__YOUR OBJECTIVE__
Copy nothing but the text: repeat each entry exactly and drop the images.

[Front-end code edit data]
══════════

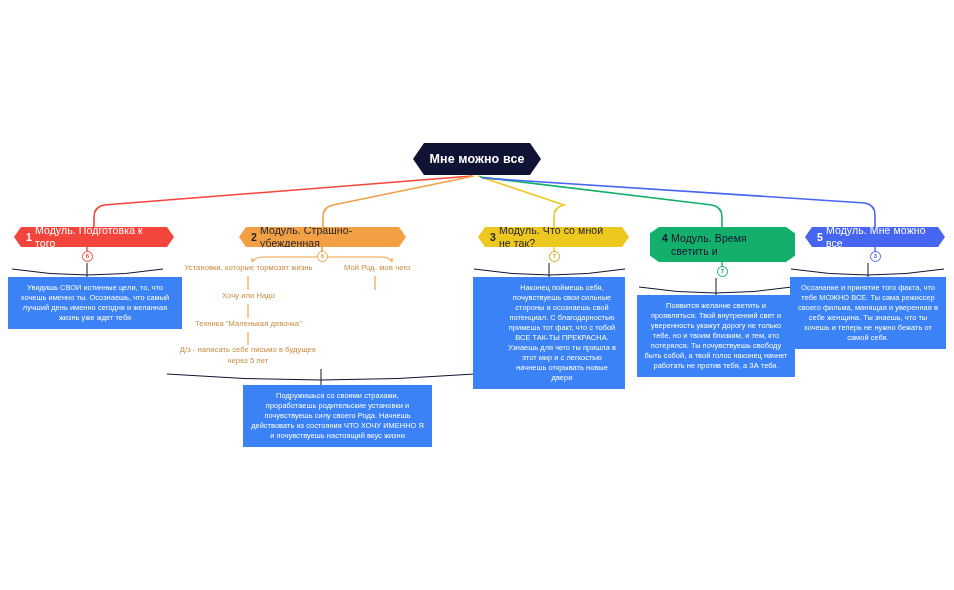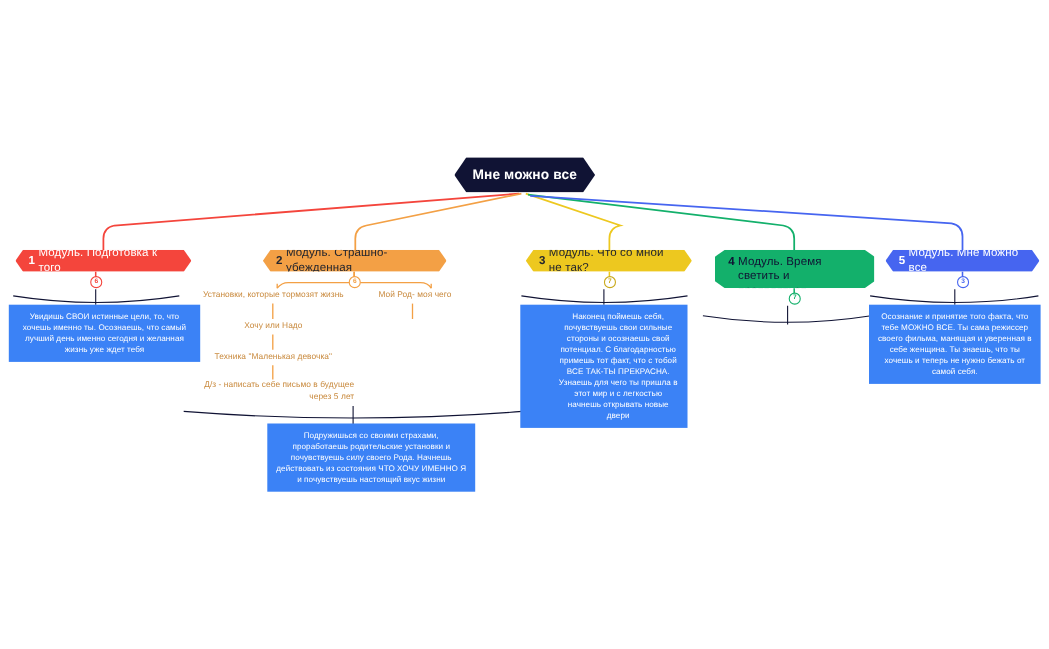--- a/index.html
+++ b/index.html
@@ -169,6 +169,7 @@
     <span>Модуль. Время светить и проявляться</span>
   </div>
   <div class="badge b4">7</div>
+  <div class="dbox d4">Появится желание светить и  проявляться. Твой внутренний свет и уверенность укажут дорогу не только тебе, но и твоим близким, и тем, кто потерялся. Ты почувствуешь свободу быть собой, а твой голос наконец начнет работать не против тебя, а ЗА тебя.</div>
 
   <div class="chip m5">
     <b>5</b>

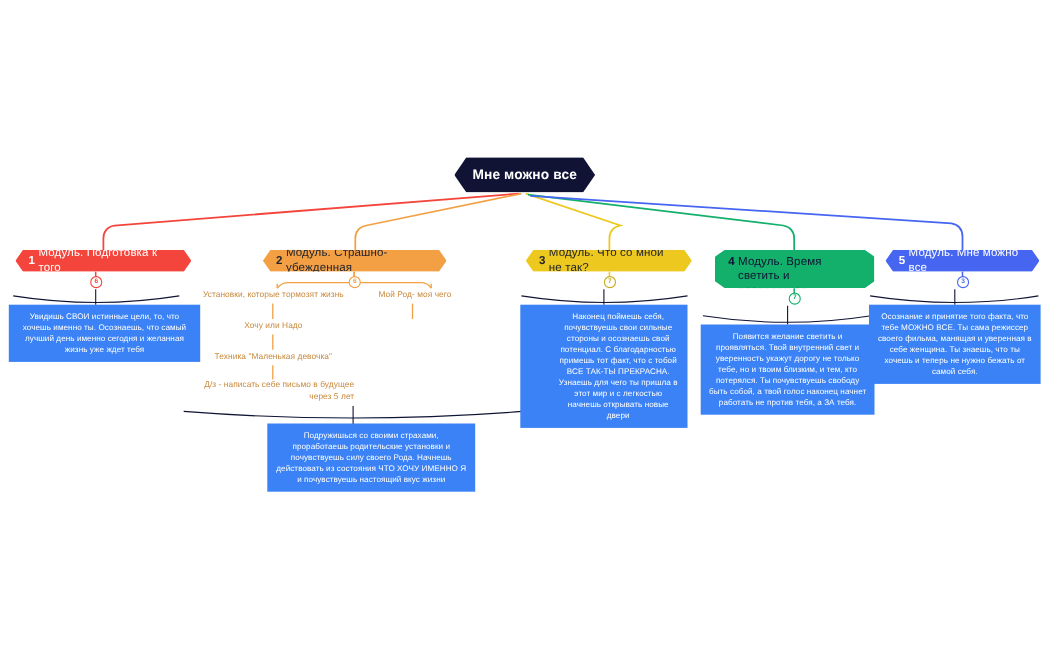--- a/index.html
+++ b/index.html
@@ -80,7 +80,7 @@
   .s1{left:181px;top:263px;width:135px;text-align:center;}
   .s2{left:196px;top:291px;width:105px;text-align:center;}
   .s3{left:185px;top:319px;width:127px;text-align:center;}
-  .s4{left:174px;top:345px;width:148px;text-align:right;}
+  .s4{left:174px;top:345px;width:148px;text-align:center;}
   .s5{left:344px;top:263px;width:98px;text-align:left;}
   .s6{left:316px;top:291px;width:118px;text-align:left;}
 </style>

══════════

__TASK RESULT__
--- a/index.html
+++ b/index.html
@@ -169,6 +169,7 @@
     <span>Модуль. Время светить и проявляться</span>
   </div>
   <div class="badge b4">7</div>
+  <div class="dbox d4">Появится желание светить и  проявляться. Твой внутренний свет и уверенность укажут дорогу не только тебе, но и твоим близким, и тем, кто потерялся. Ты почувствуешь свободу быть собой, а твой голос наконец начнет работать не против тебя, а ЗА тебя.</div>
 
   <div class="chip m5">
     <b>5</b>

--- a/index.html
+++ b/index.html
@@ -80,7 +80,7 @@
   .s1{left:181px;top:263px;width:135px;text-align:center;}
   .s2{left:196px;top:291px;width:105px;text-align:center;}
   .s3{left:185px;top:319px;width:127px;text-align:center;}
-  .s4{left:174px;top:345px;width:148px;text-align:right;}
+  .s4{left:174px;top:345px;width:148px;text-align:center;}
   .s5{left:344px;top:263px;width:98px;text-align:left;}
   .s6{left:316px;top:291px;width:118px;text-align:left;}
 </style>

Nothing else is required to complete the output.